Extract (and visualize) Mongo data model



I made it because I need it, but can be useful to someone too: npm module (CLI) extracts schema from Mongo database into .json or .html (open output html in browser and it will render ER model).

Example output (screenshot of resulting html rendered in browser) :



Wow excellent. Appreciate!

I tried -

  1. I have two dbs

show dbs


extract-mongo-schema -d “mongodb://localhost/meteor” -o schema.html -f html-diagram
=> success

extract-mongo-schema -d “mongodb://localhost/test” -o schema.html -f html-diagram
=> fail. “mongodb://localhost/test” is a connection path actually used

---------- log:
Extract schema from Mongo database (including foreign keys)
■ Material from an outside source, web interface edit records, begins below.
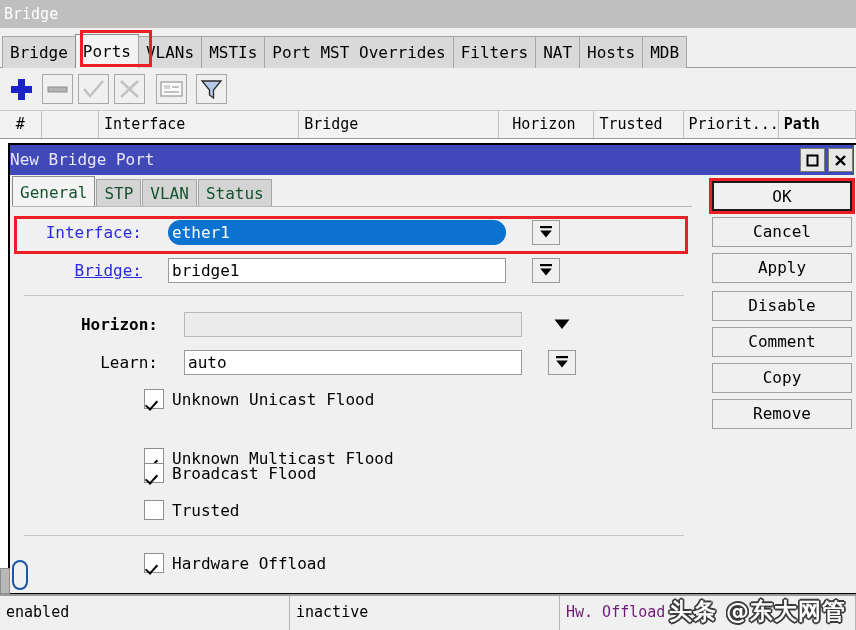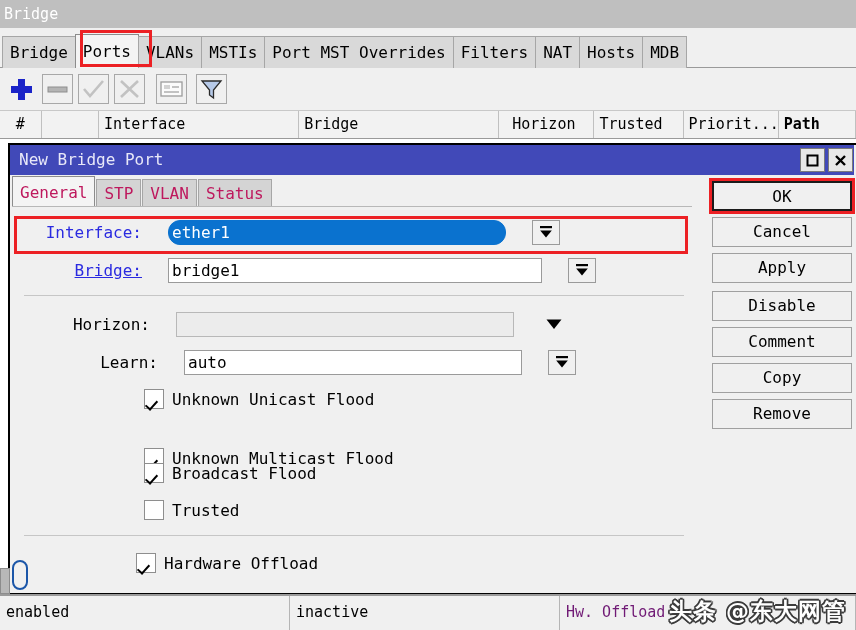--- a/index.html
+++ b/index.html
@@ -176,7 +176,7 @@
     color: #e8e8f8;
     font-size: 16px;
     line-height: 30px;
-    padding-left: 9px;
+    padding-left: 0;
     box-sizing: border-box;
     white-space: nowrap;
   }

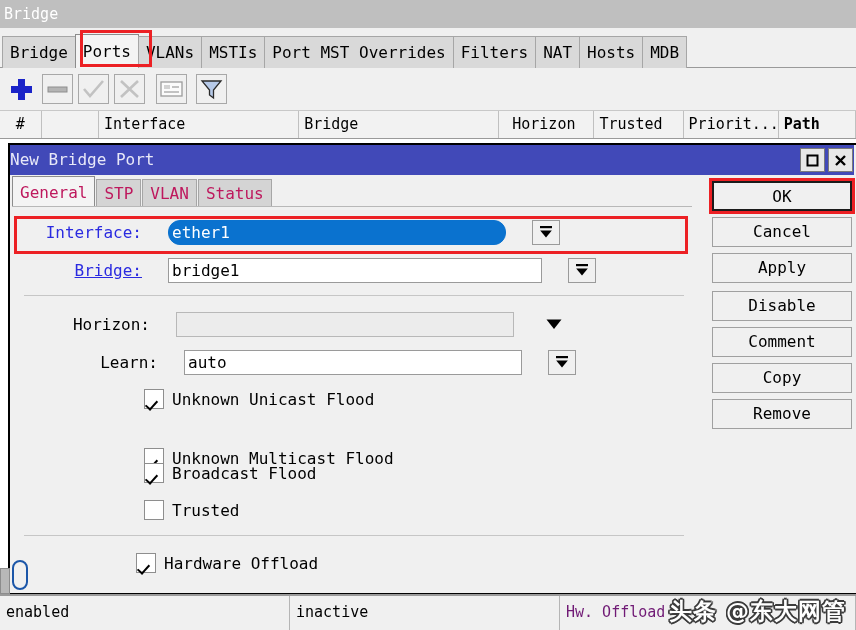--- a/index.html
+++ b/index.html
@@ -213,7 +213,7 @@
     border-bottom: none;
     margin-right: 1px;
     box-sizing: border-box;
-    color: #be185d;
+    color: #14532d;
   }
   .dtab.active {
     background: #f4f4f4;

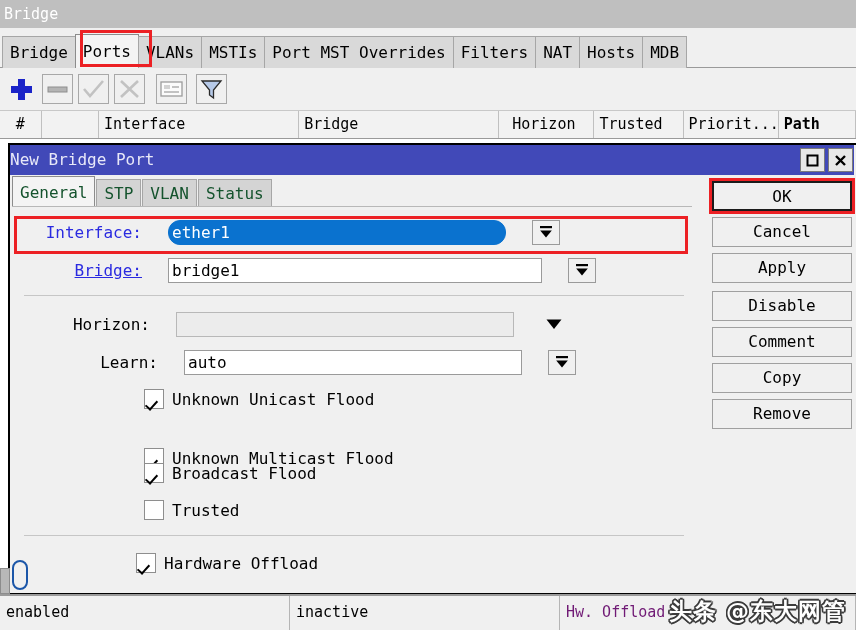--- a/index.html
+++ b/index.html
@@ -484,7 +484,7 @@
 
       <div class="field-row" style="left:0px; top:50px;">
         <div class="flabel blue" style="width:130px;text-decoration:underline;">Bridge:</div>
-        <div class="finput" style="width:374px; margin-left:6px;">bridge1</div>
+        <div class="finput" style="width:338px; margin-left:6px;">bridge1</div>
         <div class="drop-btn">
           <svg width="16" height="16" viewBox="0 0 16 16">
               <rect x="2" y="2" width="12" height="2.2" fill="#000"></rect>

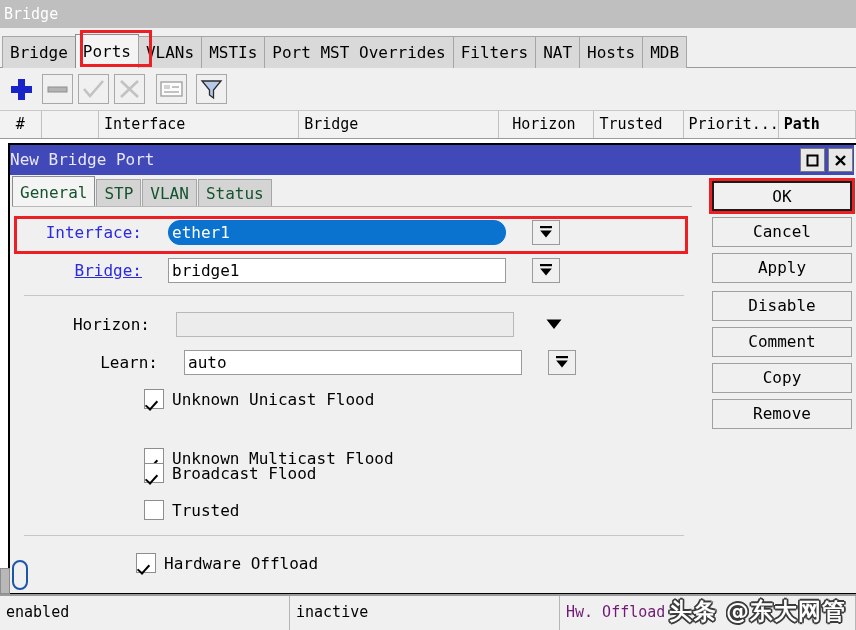--- a/index.html
+++ b/index.html
@@ -495,7 +495,7 @@
 
       <div class="sep" style="left:12px; top:88px; width:660px;"></div>
 
-      <div class="field-row" style="left:8px; top:104px;">
+      <div class="field-row" style="left:16px; top:104px;font-weight:bold;">
         <div class="flabel" style="width:130px;">Horizon:</div>
         <div class="finput disabled" style="width:338px; margin-left:6px;"></div>
         <div class="drop-plain">

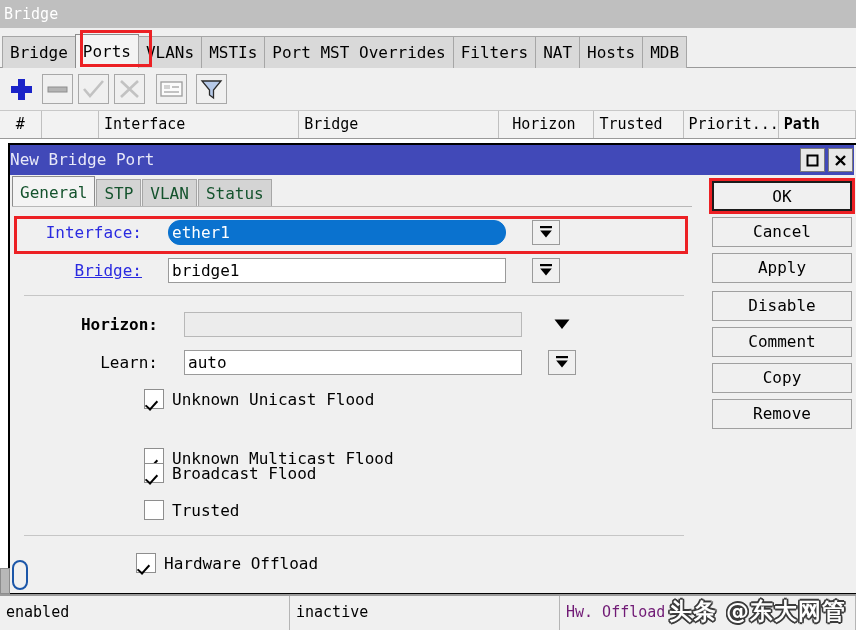--- a/index.html
+++ b/index.html
@@ -535,7 +535,7 @@
 
       <div class="sep" style="left:12px; top:328px; width:660px;"></div>
 
-      <div class="cb-row" style="left:124px; top:344px;text-align:right;">
+      <div class="cb-row" style="left:132px; top:344px;text-align:right;">
         <div class="cbox checked"></div>
         <div class="cb-label">Hardware Offload</div>
       </div>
TypeError: Cannot read property ‘function’ of undefined
at getDocSchema (C:\Users\Administrator\AppData\Roaming\npm\node_modules\extract-mongo-schema\extract-mongo-schema.js:41:31)
at getDocSchema (C:\Users\Administrator\AppData\Roaming\npm\node_modules\extract-mongo-schema\extract-mongo-schema.js:59:5)
at C:\Users\Administrator\AppData\Roaming\npm\node_modules\extract-mongo-schema\extract-mongo-schema.js:111:4
at Array.map (native)
at C:\Users\Administrator\AppData\Roaming\npm\node_modules\extract-mongo-schema\extract-mongo-schema.js:110:8
at Array.map (native)
at getSchema (C:\Users\Administrator\AppData\Roaming\npm\node_modules\extract-mongo-schema\extract-mongo-schema.js:100:18)
at printSchema (C:\Users\Administrator\AppData\Roaming\npm\node_modules\extract-mongo-schema\extract-mongo-schema.js:125:16)
at C:\Users\Administrator\AppData\Roaming\npm\node_modules\extract-mongo-schema\node_modules\wait.for\waitfor.js:15:31

  1. Some table name is not displayed in html. (body is displayed though. viewing source, everything is ok)


@jwkim thank you for review. How I can reproduce that issue with “test” database?


By the way, I think it is fixed now (including “some table name not displayed”)


@perak how does it know which collection to link to ? Let’s say I have a field: “randomId” ? How does it work ?

Good job by the way this is a very nice tool!


Hi @diaconutheodor thanks. How it works? Very simple - get value of randomId and searches all collections trying to find that value in their _id fields.


Great man! thanks for sharing!

get value of randomId and searches all collections trying to find that value in their _id fields.

So it doesn’t work on an empty DB?


No way - mongo doesn’t have schema


That is so smart. :slight_smile: , must it end with Id or does it apply to all strings ? Or does it try to identify if the field looks like an id ? Does it do this for all documents ? Or just for the first one that it finds with that pattern, and learns from it ?


If string “looks like” id (matches regex patern). You can see the source code btw


Script reads 100 documents from each collection and makes statistics for fields (the same field can be string or number or whatever in the same collection). Most frequent type is choosen. If field value “looks like” id (and is not already marked as foreign key) program searches all collections for that id. (for each of 100 documents where field looks like id until it is confirmed “foreign key”)


Sorry I’m late.

  1. mongodb’s log:

2017-10-27T07:10:18.530+0900 I NETWORK [conn1] received client metadata from conn1: { driver: { name: “nodejs”, version: “2.2.33” }, os: { type: “Windows_NT”, name: “win32”, architecture: “x64”, version: “6.1.7601” }, platform: “Node.js v6.9.1, LE, mongodb-core: 2.1.17” }
2017-10-27T07:10:18.648+0900 I COMMAND [conn1] command test.tasks command: find { find: “tasks”, filter: {}, limit: 100 } planSummary: COLLSCAN keysExamined:0 docsExamined:100 cursorExhausted:1 numYields:2 nreturned:100 reslen:30647 locks:{ Global: { acquireCount: { r: 6 } }, Database: { acquireCou
nt: { r: 3 } }, Collection: { acquireCount: { r: 3 } } } protocol:op_query 105ms

The number of documents in tasks collection is not so large, but over 100.
Presumably, this seems to be relevant to the cause.
Looked into error lines of code.(but as expected, this gave no specific clue)

  1. and googled with some keywords(cursorExhausted:1, docsExamined:100, …)
    I don’t know any further, but I guess this can be some clue:

Q: …But we are facing cursor timeout kind of problems.
A: Instead of using a cursor over the entire collection you can try paging through the collection by the _id.
So each time query for 100 documents (order by _id) and keep the last _id you encounter.
Then on each consecutive query use a condition to fetch documents where _id > last _id from previous fetch.


reinstalled, yes it is fixed.


this is fantastic, and really REALLY useful for documentation and collaboration. Thanks!